I’ve detailed, in my view, Wigan’s problems many times in the past – their lack of support for the young, hard-working props, their lack of a physical presence, both of which stem back to their failure to replace George Burgess.
Just one A-list, powerful prop in that mix would, in my view, lift the team's performance - and those of the younger forwards - to another level. It's an issue they've recognised and addressed for 2022, with the signing of two NRL props, but it's not helped them this year.
It’s easy to point the finger at Lam, and he has to take his share of the responsibility for the way they've played. As Brian Carney said on Sky, it's hard to see any fingerprints of his style, as a player and a coach, on their performances.
But making him the solitary scapegoat would, to me, be unfair if it absolves those responsible for spending and recruitment, Ian Lenagan and Kris Radlinski, and - crucially - the players of blame. Too many good players, by their own standard, are playing average.

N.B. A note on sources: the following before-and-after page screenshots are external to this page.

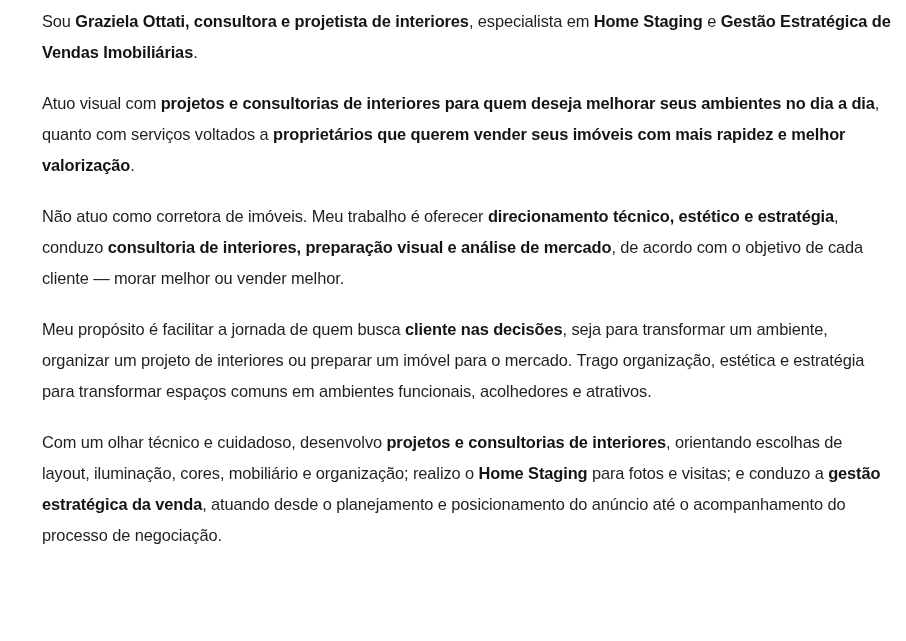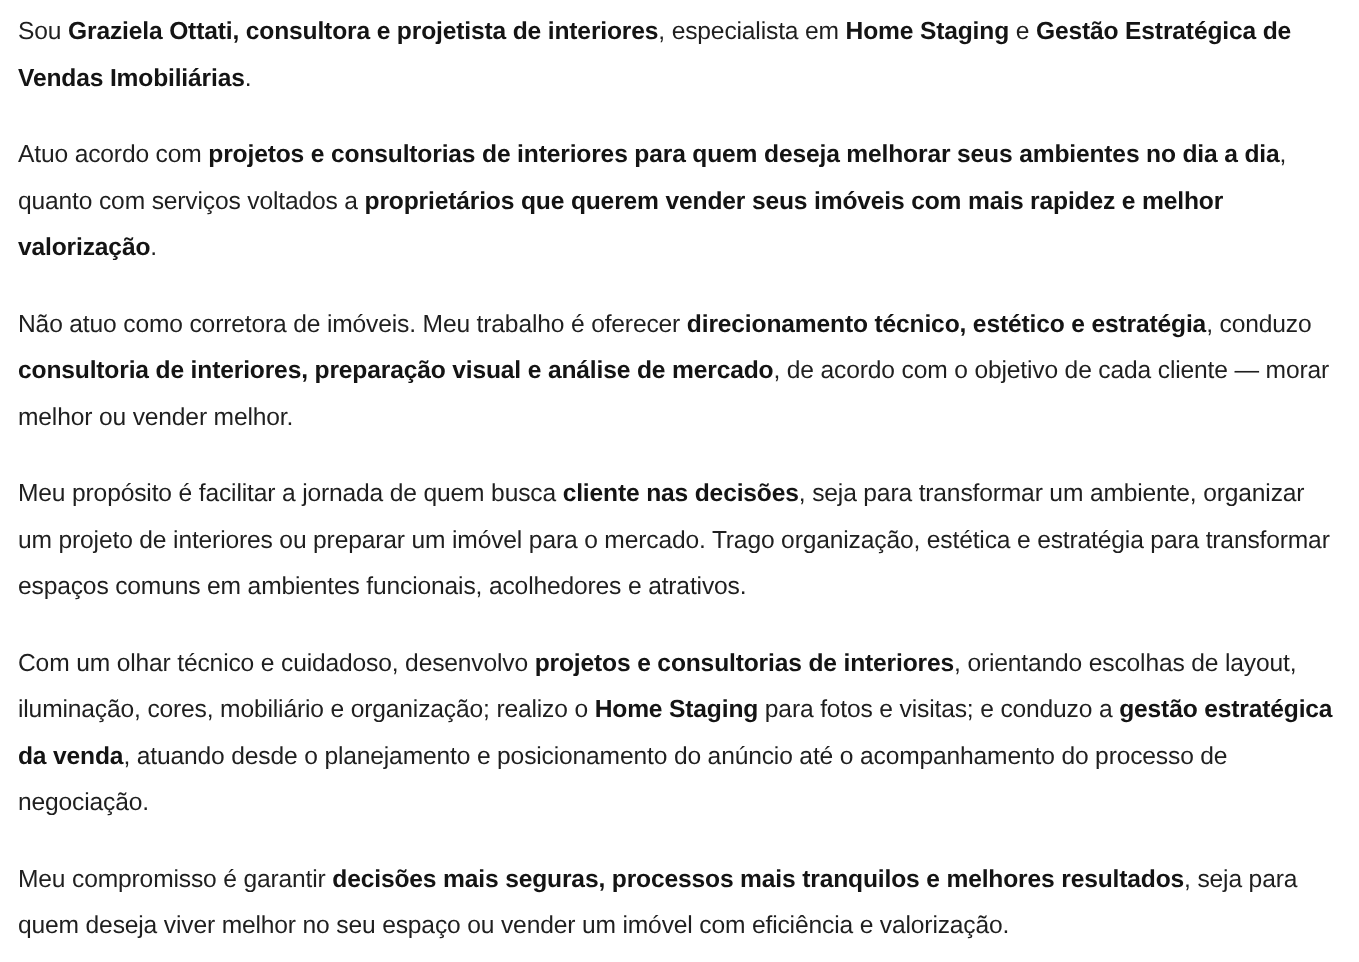"Sou Graziela Ottati, consultora e" .content { margin-left: none -> 30px }
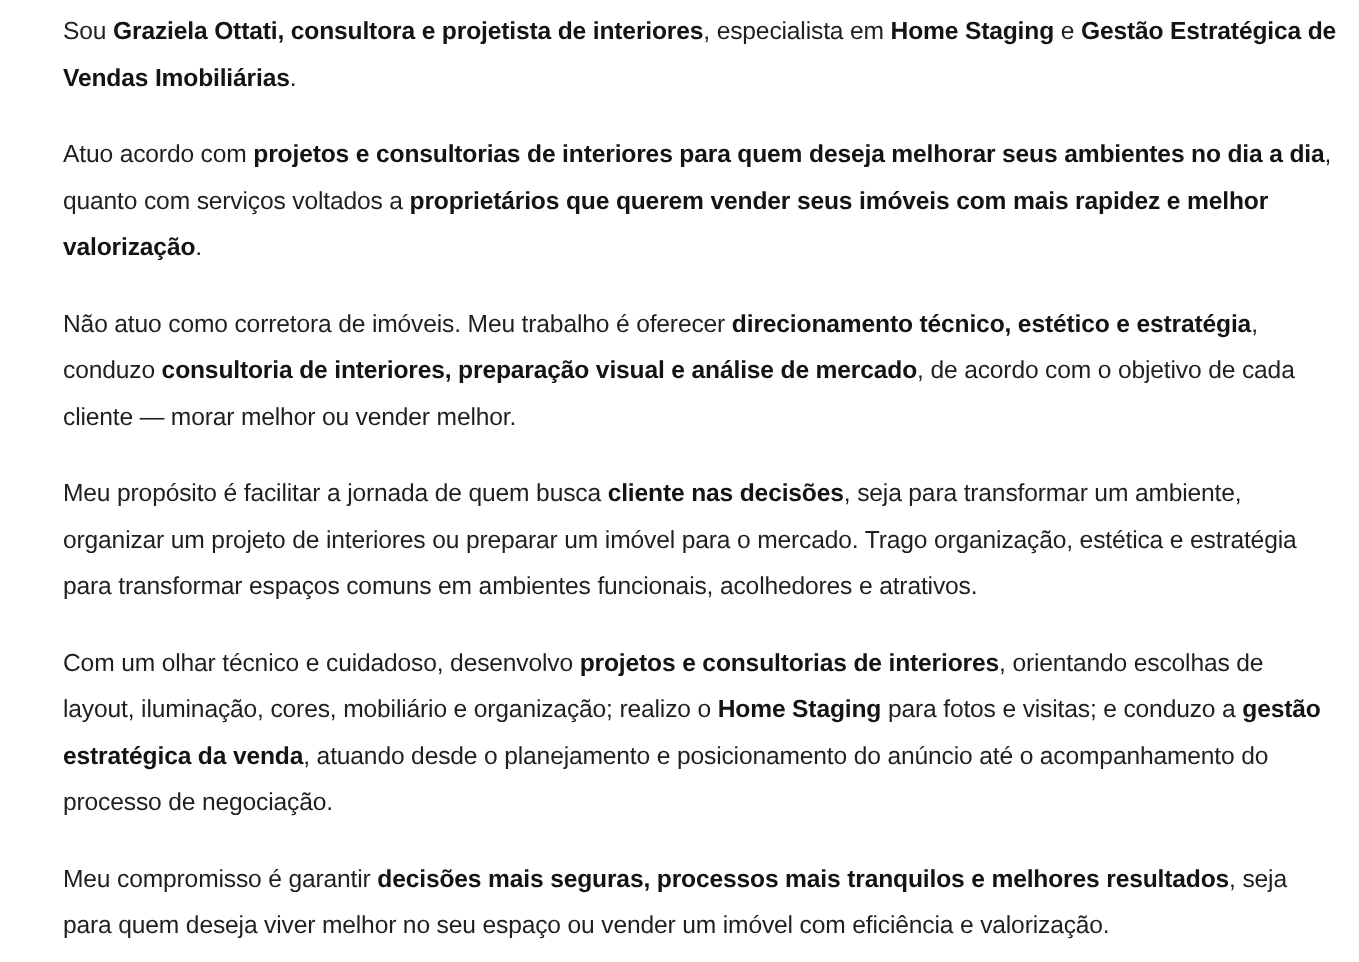"Atuo acordo com" span { text: acordo -> visual }
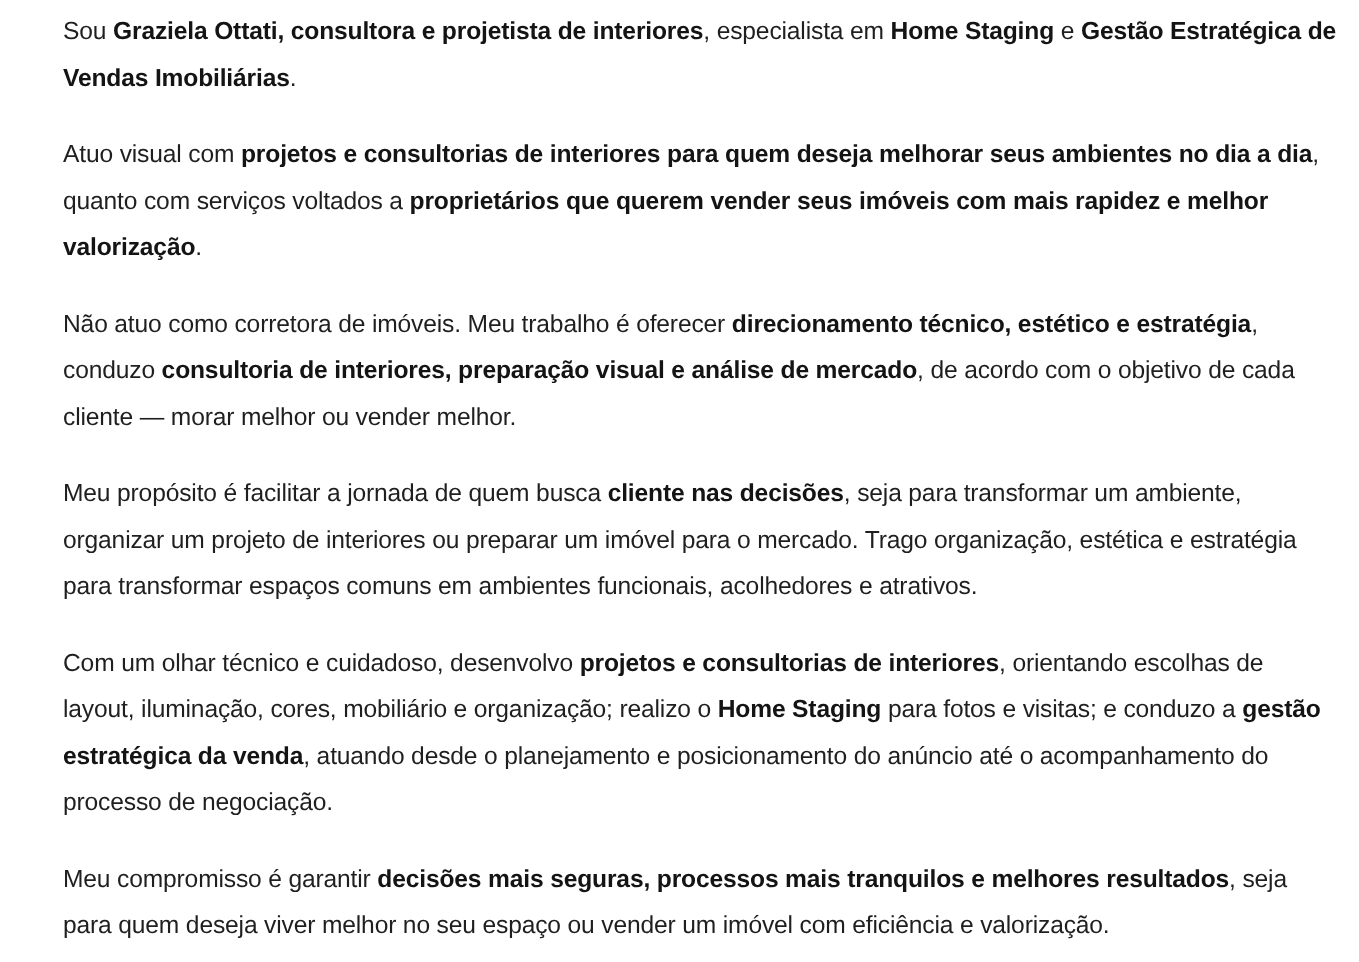"Meu compromisso é garantir decisões" p.para { html: <p> <span>Meu compromisso é garantir </span><b>decisões mais seguras, processos mais tranquilos e melhores resultados</b><span>, seja para quem deseja viver melhor no seu espaço ou vender um imóvel com eficiência e valorização.</span> </p> -> none }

Right now, I’m more concerned with another question: Where do they go from here?
Because for all those stats and figures listed earlier, only two really mean anything: Wigan are fourth in the table. And they have four games left.
Events elsewhere even went in their favour last night, with both Hull sides losing, preventing them making up any ground.
Yet if Wigan play like they have recently, it’s hard to see them winning any of their upcoming fixtures against Castleford, Warrington, Hull FC and Catalans. Lose all of those, and they’ll probably miss out on the play-offs. Win one, and they may stumble into the mix, and then fall out just as quickly.
Or, there's the other possibility - that they begin to play like they should, and they finish the season strongly.
It’s on them now.
Yes, they could do with reinforcements in certain areas - prop, three-quarters - and yes a couple of key players are missing, but their mantra during the whole Covid disruption has been 'Just get on with it', and that's what they need to do.
They have the personnel to do better than they have.
Those players’ CVs and past performances tell us as much – it’s why the bookies had Wigan and Saints as joint-favourites before the season began. Why, even when they weren't great, they were able to muster a seven-game winning run earlier this year which has put them, incredibly, into fourth position.
They head to Castleford on Monday, with the advantage of an extra day's rest. Of course I'd love to see a free-flowing, fantastic performance but given the circumstances, and the quick-turnaround, I'd happily settle for a win. Any win. It would shake that annoying monkey off their back, ease the pressure, and give themselves something to build on as they hurtle towards the play-offs.